Write the data out again, character for character, with no images.

━━ EXERCISE MATERIALS ━━

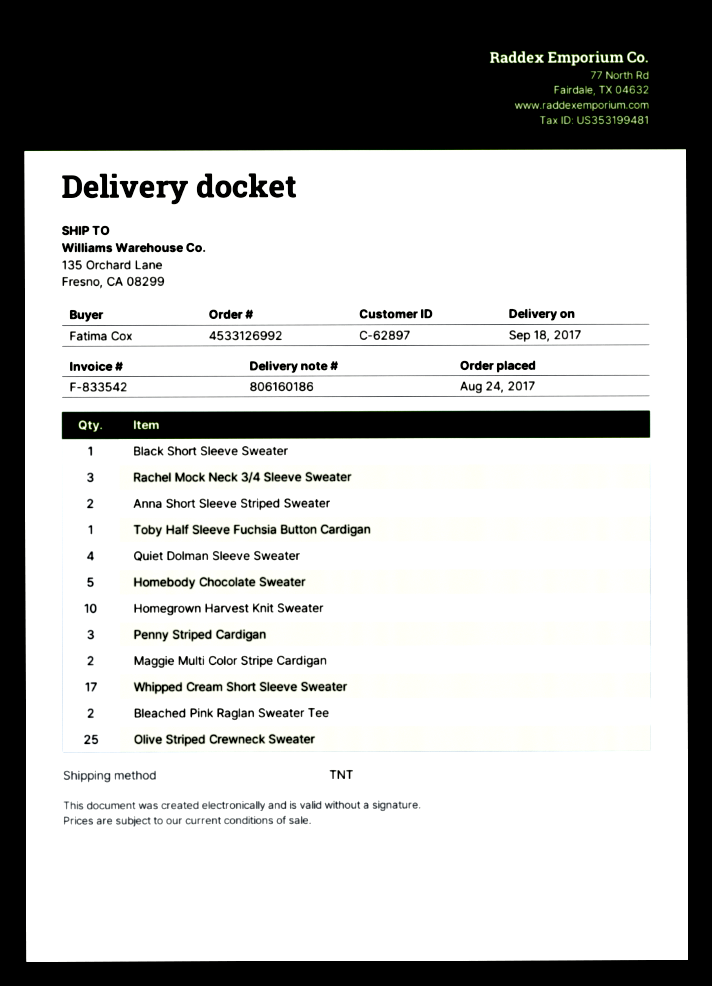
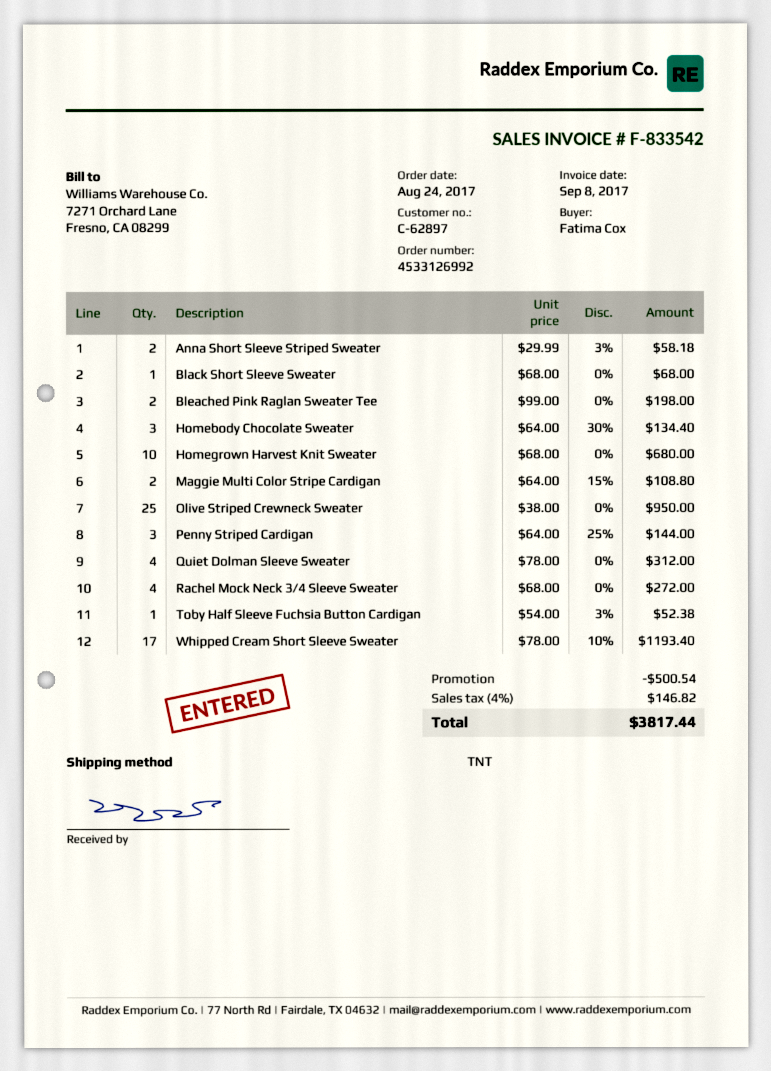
Rachel Mock Neck 3/4 Sleeve Sweater: 3 -> 4
Homebody Chocolate Sweater: 5 -> 3

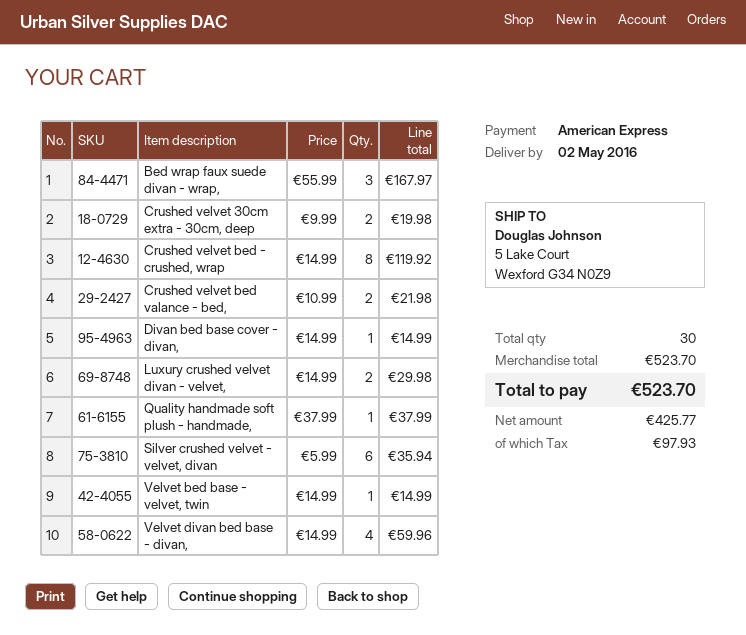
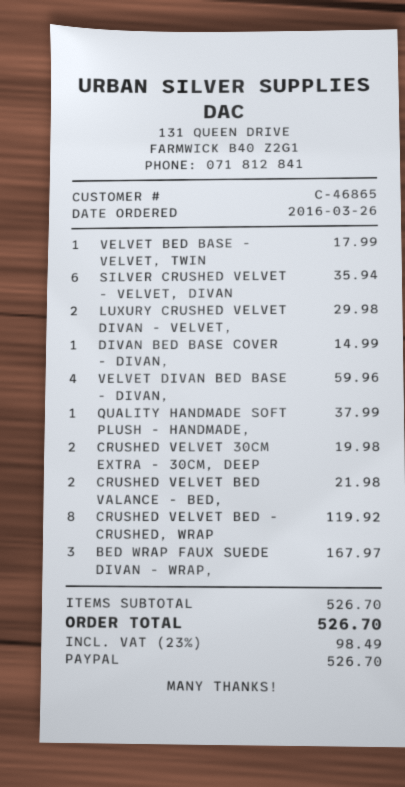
payment method: American Express -> PayPal
Velvet bed base - velvet, twin: 1 for 14.99 -> 1 for 17.99
subtotal: 523.70 -> 526.70
tax: 97.93 -> 98.49
total: 523.70 -> 526.70

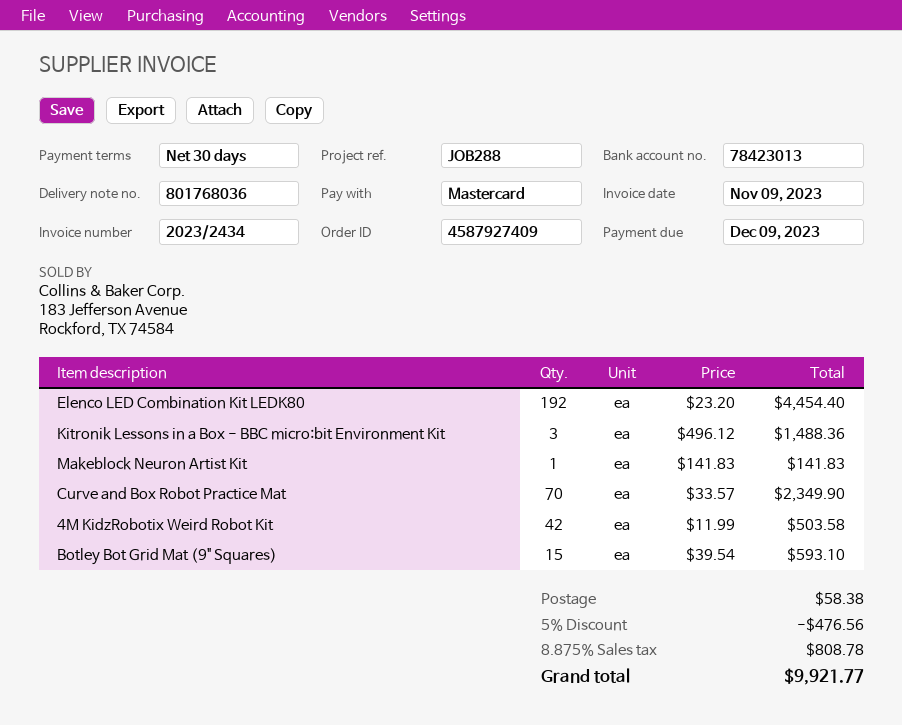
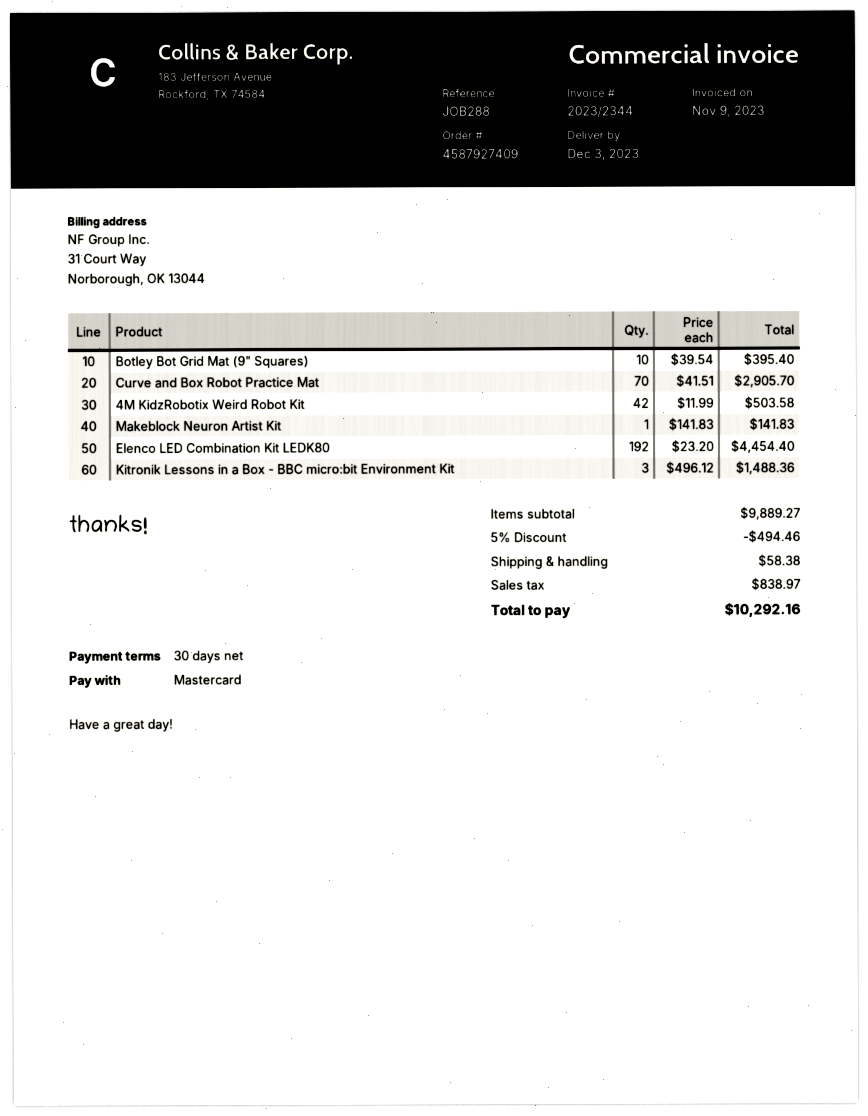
invoice number: 2023/2434 -> 2023/2344
Curve and Box Robot Practice Mat: 70 x 33.57 = 2349.90 -> 70 x 41.51 = 2905.70
Botley Bot Grid Mat (9" Squares): 15 x 39.54 = 593.10 -> 10 x 39.54 = 395.40
discount: 5% = 476.56 -> 5% = 494.46
tax: 808.78 -> 838.97
total: 9921.77 -> 10292.16

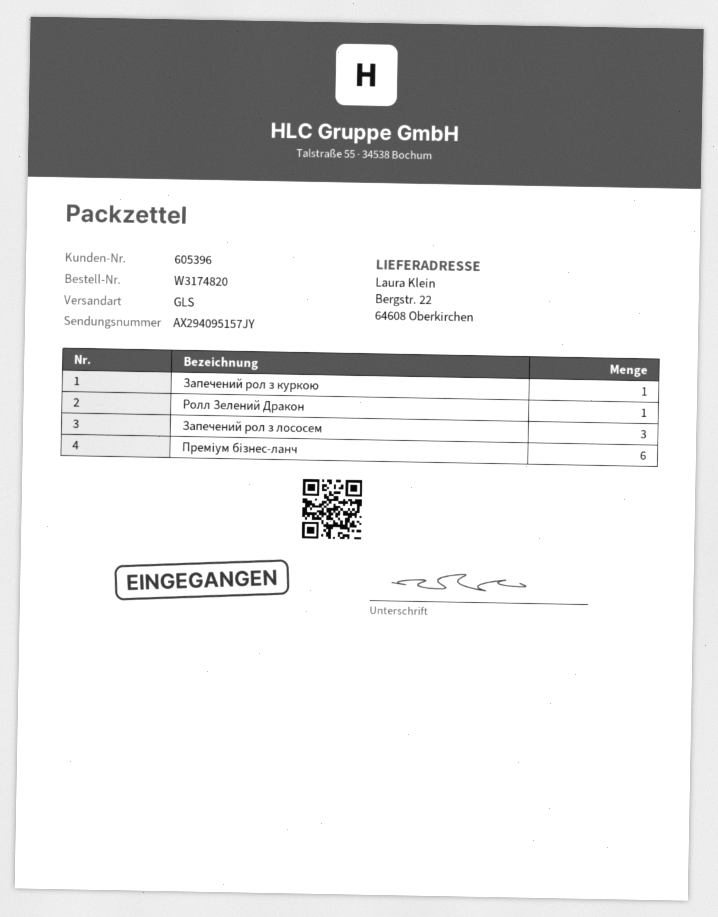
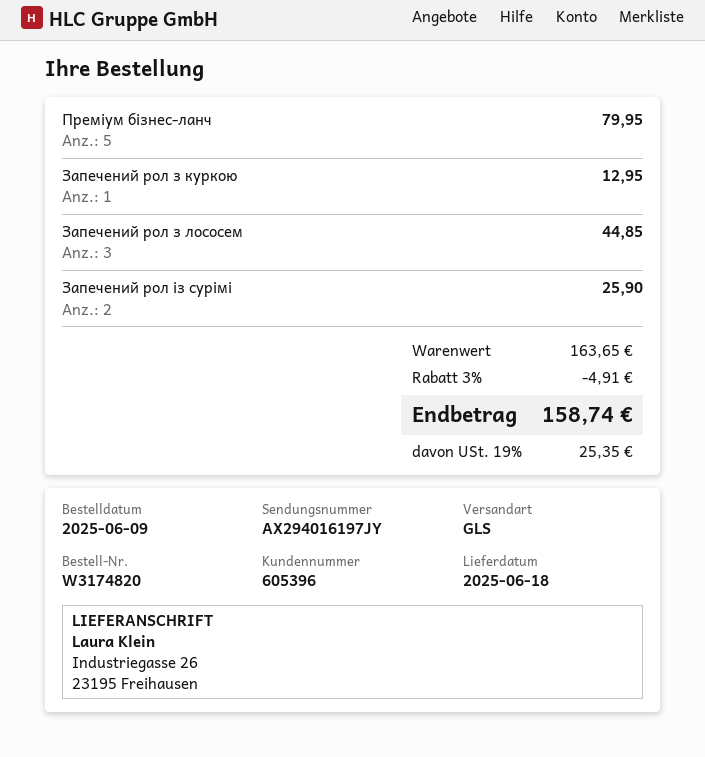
tracking number: AX294095157JY -> AX294016197JY
ship to: Bergstr. 22, 64608 Oberkirchen -> Industriegasse 26, 23195 Freihausen
Ролл Зелений Дракон: 1 -> none
Преміум бізнес-ланч: 6 -> 5
Запечений рол із сурімі: none -> 2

━━━

▶ COMPLETED EXERCISE
Rachel Mock Neck 3/4 Sleeve Sweater: 3 -> 4
Homebody Chocolate Sweater: 5 -> 3

payment method: American Express -> PayPal
Velvet bed base - velvet, twin: 1 for 14.99 -> 1 for 17.99
subtotal: 523.70 -> 526.70
tax: 97.93 -> 98.49
total: 523.70 -> 526.70

invoice number: 2023/2434 -> 2023/2344
Curve and Box Robot Practice Mat: 70 x 33.57 = 2349.90 -> 70 x 41.51 = 2905.70
Botley Bot Grid Mat (9" Squares): 15 x 39.54 = 593.10 -> 10 x 39.54 = 395.40
discount: 5% = 476.56 -> 5% = 494.46
tax: 808.78 -> 838.97
total: 9921.77 -> 10292.16

tracking number: AX294095157JY -> AX294016197JY
ship to: Bergstr. 22, 64608 Oberkirchen -> Industriegasse 26, 23195 Freihausen
Ролл Зелений Дракон: 1 -> none
Преміум бізнес-ланч: 6 -> 5
Запечений рол із сурімі: none -> 2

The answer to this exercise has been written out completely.